What is being asked: Only the lines from the one containing "CHEMBL3666420 | KPI: 31.04 -> 62.08" through the end of the listing are to be transcribed, exactly and with both ends included.

--- START ---

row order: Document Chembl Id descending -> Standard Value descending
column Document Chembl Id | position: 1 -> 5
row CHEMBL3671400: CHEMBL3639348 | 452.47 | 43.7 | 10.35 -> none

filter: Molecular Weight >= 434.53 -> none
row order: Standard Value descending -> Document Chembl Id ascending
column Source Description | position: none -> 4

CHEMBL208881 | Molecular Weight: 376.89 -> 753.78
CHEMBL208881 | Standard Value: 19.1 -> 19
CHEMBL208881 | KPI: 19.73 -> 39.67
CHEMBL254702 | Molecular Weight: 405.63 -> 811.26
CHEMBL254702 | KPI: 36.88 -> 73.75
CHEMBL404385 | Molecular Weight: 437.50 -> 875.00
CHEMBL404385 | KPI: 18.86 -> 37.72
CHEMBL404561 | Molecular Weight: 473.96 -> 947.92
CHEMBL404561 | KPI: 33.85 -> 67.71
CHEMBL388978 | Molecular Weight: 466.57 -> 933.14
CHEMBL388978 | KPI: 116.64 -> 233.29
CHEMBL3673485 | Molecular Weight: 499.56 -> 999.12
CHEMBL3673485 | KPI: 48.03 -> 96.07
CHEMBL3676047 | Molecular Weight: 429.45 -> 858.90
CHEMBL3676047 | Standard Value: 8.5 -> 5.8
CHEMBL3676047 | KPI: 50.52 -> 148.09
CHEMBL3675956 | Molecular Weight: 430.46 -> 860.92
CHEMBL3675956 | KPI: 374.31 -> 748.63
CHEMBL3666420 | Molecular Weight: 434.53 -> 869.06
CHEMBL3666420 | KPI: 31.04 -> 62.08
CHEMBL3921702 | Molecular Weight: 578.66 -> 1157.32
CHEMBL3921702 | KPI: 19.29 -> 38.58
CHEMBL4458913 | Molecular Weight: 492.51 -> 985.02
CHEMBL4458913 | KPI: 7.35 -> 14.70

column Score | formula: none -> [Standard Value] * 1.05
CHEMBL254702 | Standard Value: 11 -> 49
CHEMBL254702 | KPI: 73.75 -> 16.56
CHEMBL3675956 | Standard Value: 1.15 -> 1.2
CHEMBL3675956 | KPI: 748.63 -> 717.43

--- END ---

Task solution:
CHEMBL3666420 | KPI: 31.04 -> 62.08
CHEMBL3921702 | Molecular Weight: 578.66 -> 1157.32
CHEMBL3921702 | KPI: 19.29 -> 38.58
CHEMBL4458913 | Molecular Weight: 492.51 -> 985.02
CHEMBL4458913 | KPI: 7.35 -> 14.70

column Score | formula: none -> [Standard Value] * 1.05
CHEMBL254702 | Standard Value: 11 -> 49
CHEMBL254702 | KPI: 73.75 -> 16.56
CHEMBL3675956 | Standard Value: 1.15 -> 1.2
CHEMBL3675956 | KPI: 748.63 -> 717.43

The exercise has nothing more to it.